This is an unhappy situation and we are trying to resolve it with the least conflict and misunderstanding.

Thank you in advance for your responses.


----------



## Soupie (Sep 2, 2008)

I'm unclear how this is the vet's fault - the breeder should have made sure rabies was given at 12 weeks no earlier?


----------



## Toby Tyler (Feb 17, 2013)

FinnCat said:


> Hello
> 
> I would like to ask advice on a tricky situation regarding buying a kitten from the UK. The kitten is coming to Finland, and would be collected in person from the UK as this is the best was of ensuring safe and the least stressful transport.
> 
> ...


Hello and welcome to the forum. 

What exactly does the written contract that you have with the breeder state? Why was such a critical part of the kitten's travel neglected and who's fault was it?

This is just for my own curiosity as I've had kittens air shipped to me. Are they allowed to fly with you in the cabin? If not I don't see why you have to make a trip to the UK personally. I doesn't seem as common to air ship in the UK as I've learned from these forums.

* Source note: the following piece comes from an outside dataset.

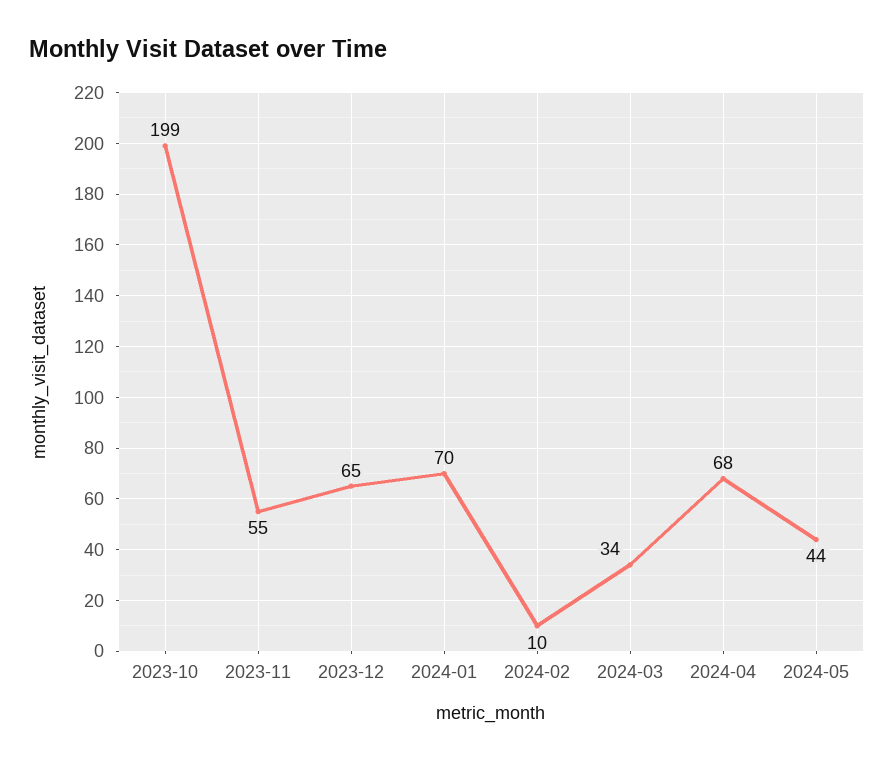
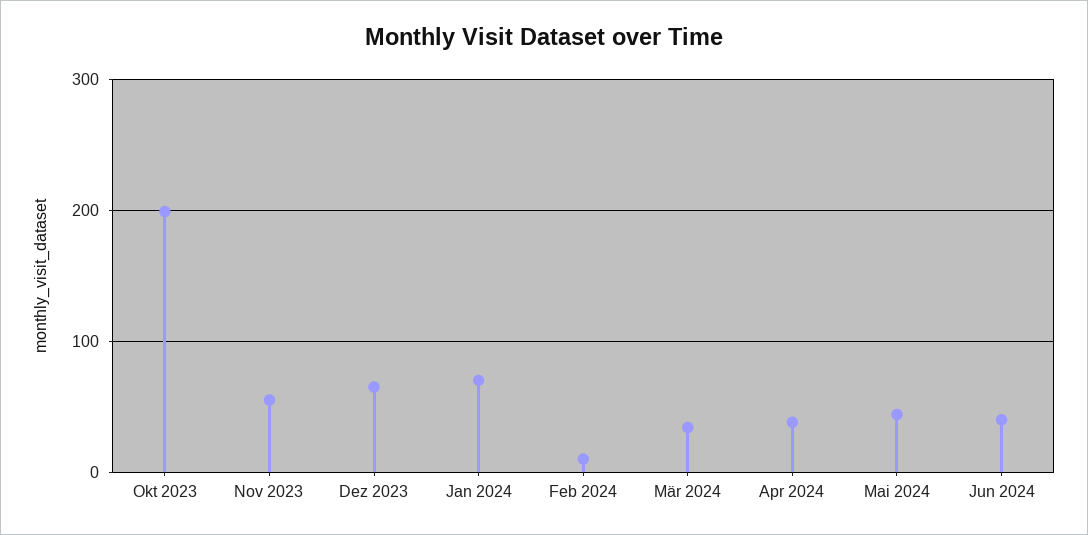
2024-04: 68 -> 40
Jun 2024: none -> 40

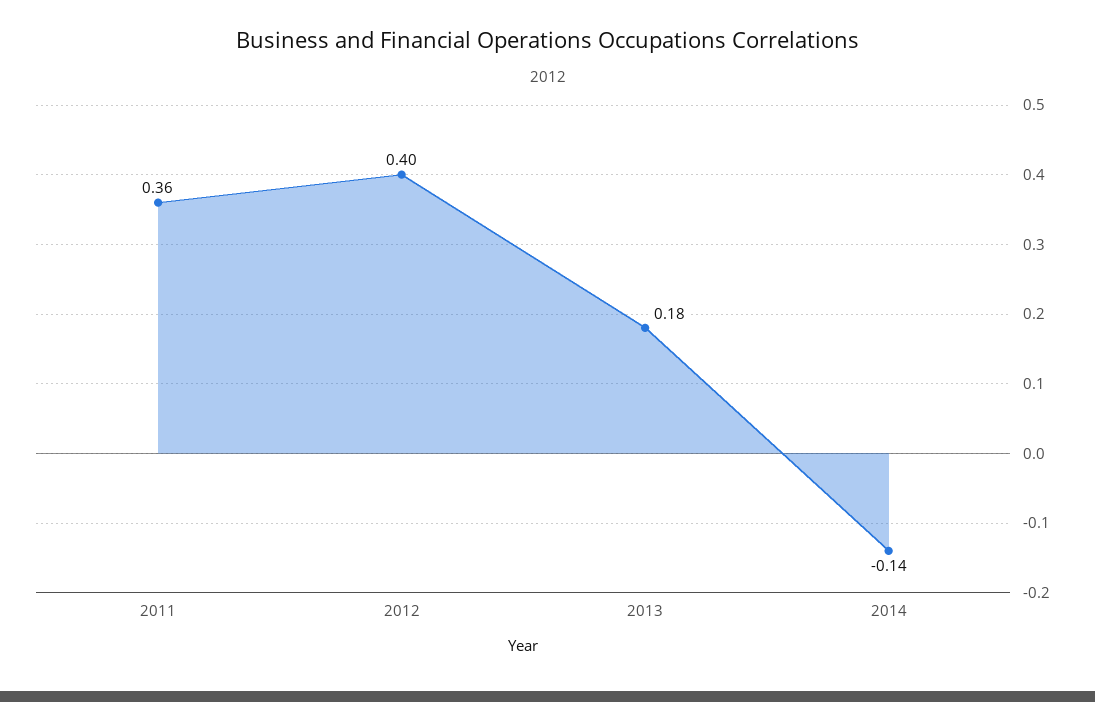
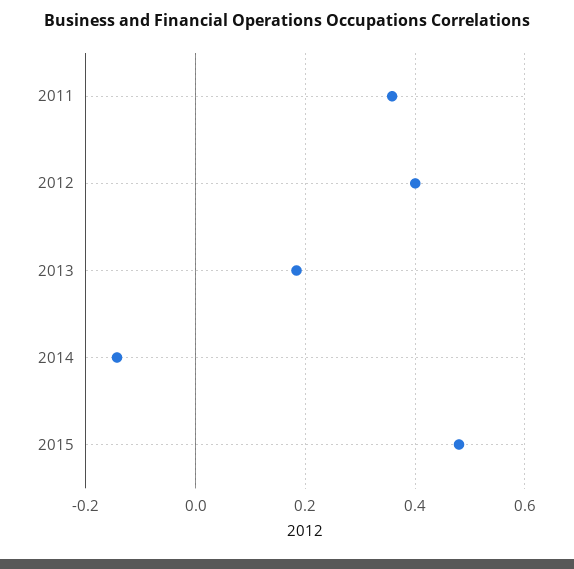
2015: none -> 0.48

Good luck and keep us posted.


----------



## FinnCat (Aug 25, 2013)

Thank you for your responses.

As I understand it, the breeder and vet agreed dates on the basis of which flights were sorted. The vet then renegade on this and refused to give the vaccination. Unfortunately the breeder was not present at this appointment. 

To me it is clear the blame lies here with the vet and breeder, but the breeder is not willing to pay for a new flight for collection of the kitten. Sadly the contract did not cover this sort of eventuality.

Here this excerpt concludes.